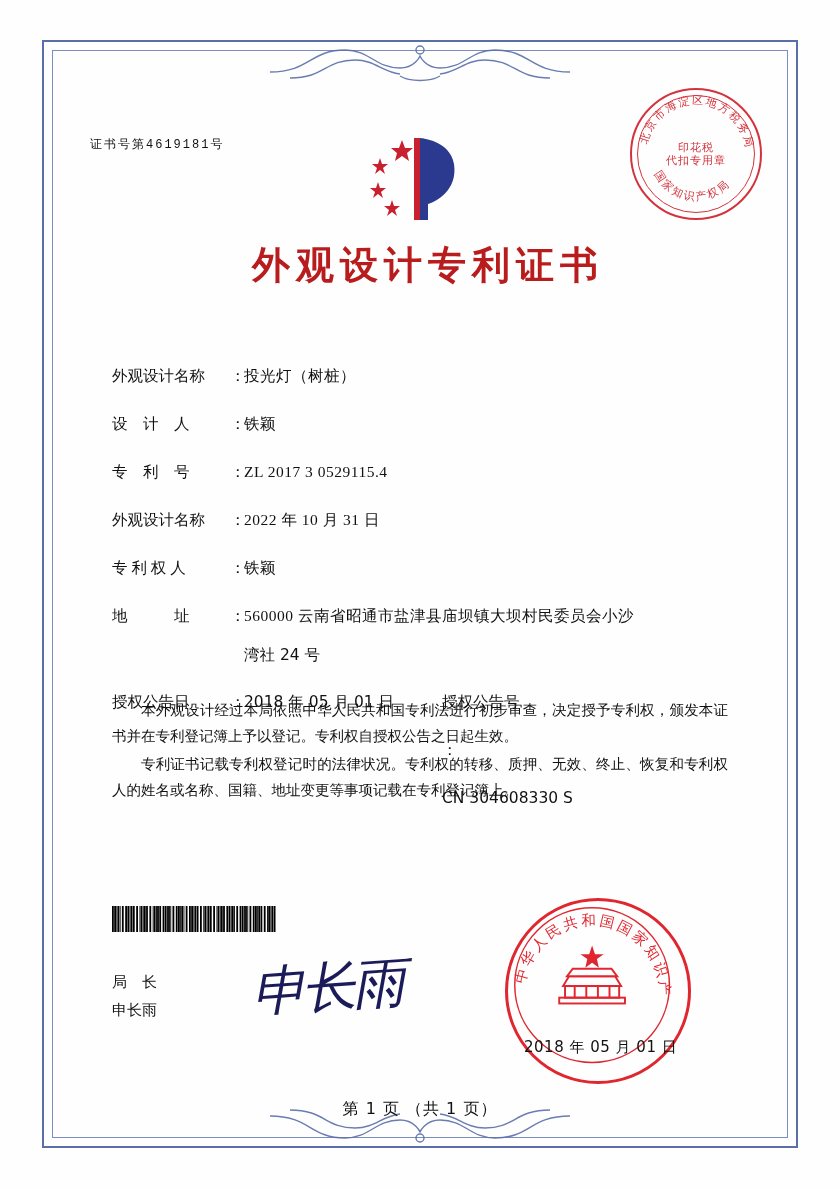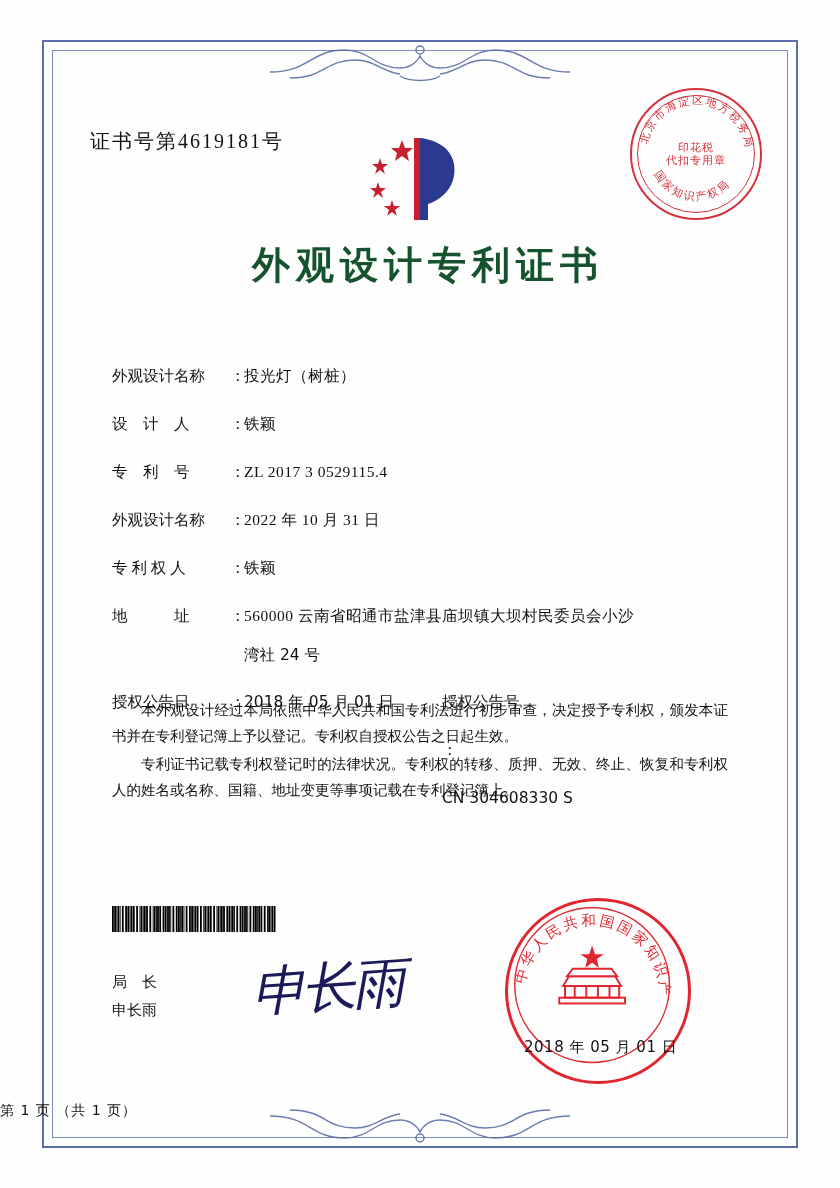--- a/index.html
+++ b/index.html
@@ -46,10 +46,10 @@
   .cert-no {
     position: absolute;
     left: 90px;
-    top: 128px;
-    font-size: 20px;
+    top: 136px;
+    font-size: 12px;
     letter-spacing: 2px;
-    font-family: Liberation Serif, serif;
+    font-family: Liberation Mono, monospace;
   }
 
   .logo {

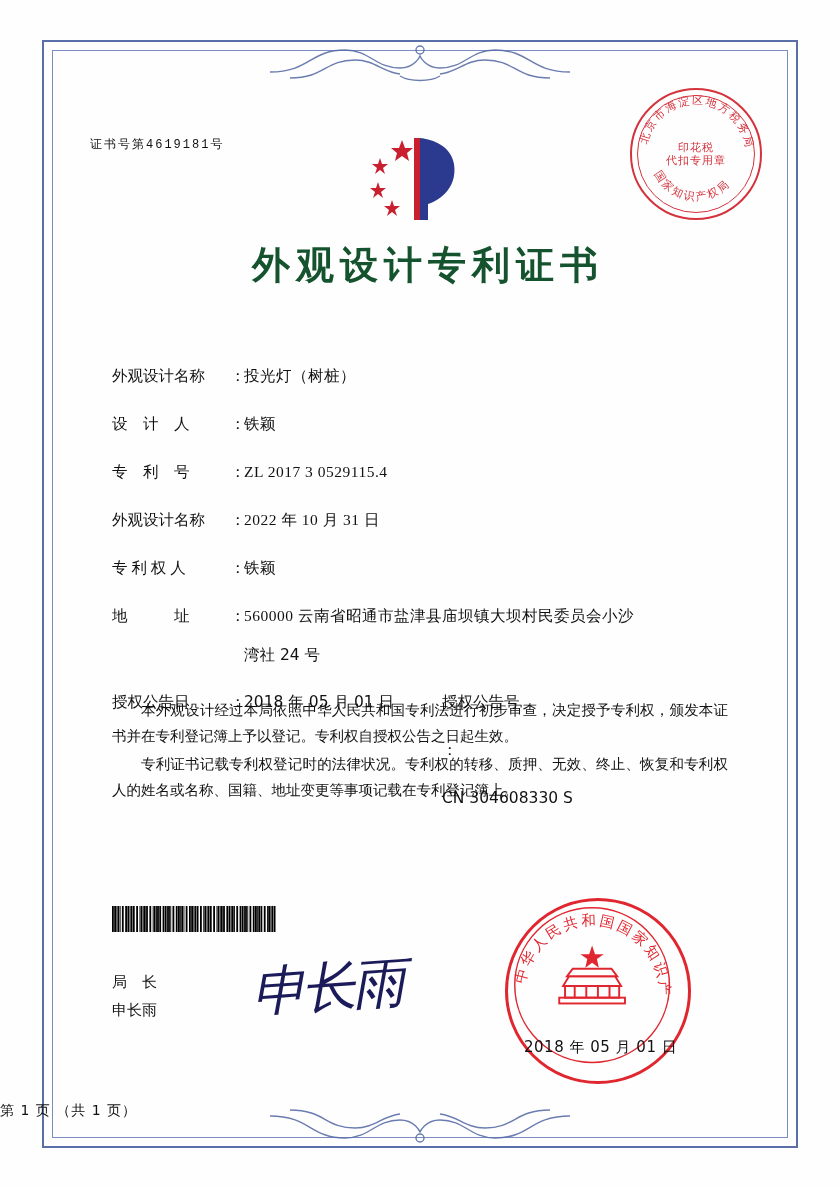--- a/index.html
+++ b/index.html
@@ -101,7 +101,7 @@
     letter-spacing: 6px;
     font-weight: bold;
     font-family: "DejaVu Sans", sans-serif;
-    color: #14532d;
+    color: #b91c1c;
     margin-left: 16px;
   }
 

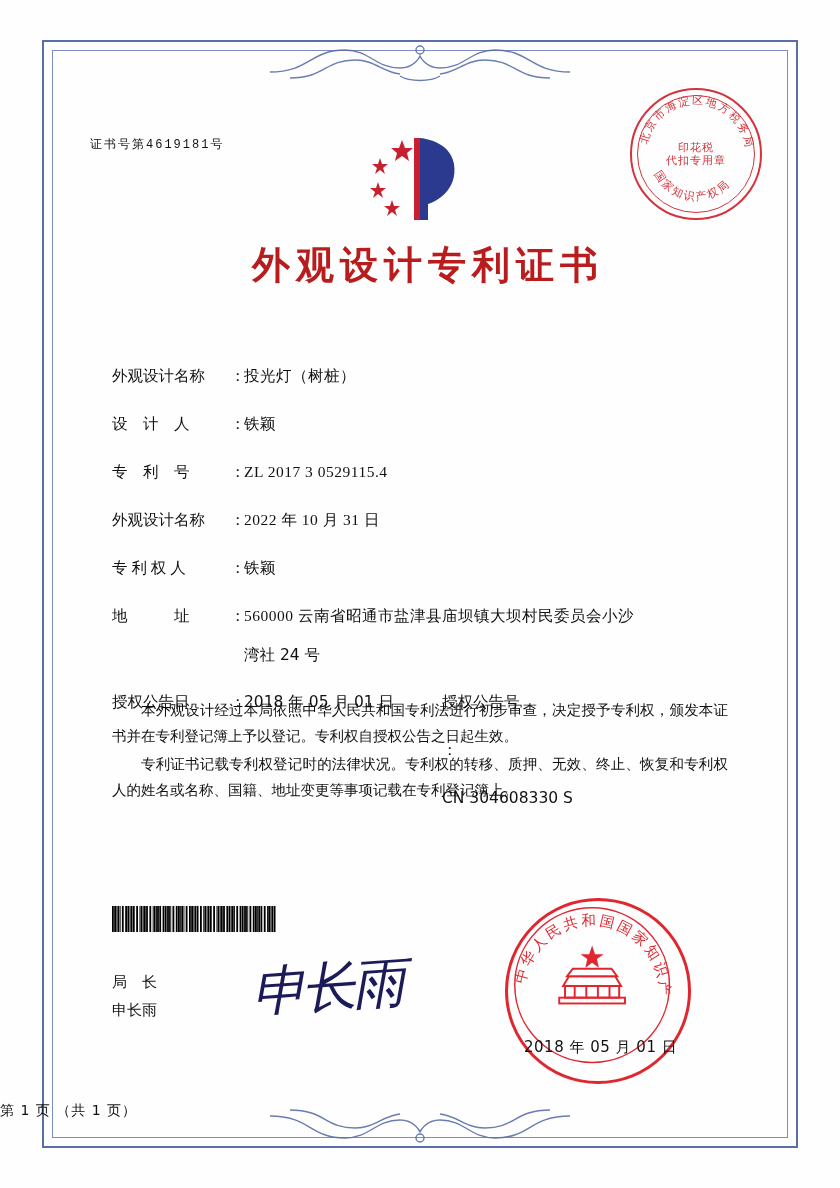--- a/index.html
+++ b/index.html
@@ -216,8 +216,8 @@
     position: absolute;
     left: 0; right: 0;
     bottom: 68px;
-    text-align: left;
-    font-size: 14px;
+    text-align: center;
+    font-size: 16px;
     letter-spacing: 1px;
   }
 </style>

(INSTRUCTIONS TO FOLLOW) Your task is to reproduce exactly the lines running from the line that contains "-46,10 +46,10 @@" to the end of the records, pictures excluded.

(TASK RESULT)
@@ -46,10 +46,10 @@
   .cert-no {
     position: absolute;
     left: 90px;
-    top: 128px;
-    font-size: 20px;
+    top: 136px;
+    font-size: 12px;
     letter-spacing: 2px;
-    font-family: Liberation Serif, serif;
+    font-family: Liberation Mono, monospace;
   }
 
   .logo {

--- a/index.html
+++ b/index.html
@@ -101,7 +101,7 @@
     letter-spacing: 6px;
     font-weight: bold;
     font-family: "DejaVu Sans", sans-serif;
-    color: #14532d;
+    color: #b91c1c;
     margin-left: 16px;
   }
 

--- a/index.html
+++ b/index.html
@@ -216,8 +216,8 @@
     position: absolute;
     left: 0; right: 0;
     bottom: 68px;
-    text-align: left;
-    font-size: 14px;
+    text-align: center;
+    font-size: 16px;
     letter-spacing: 1px;
   }
 </style>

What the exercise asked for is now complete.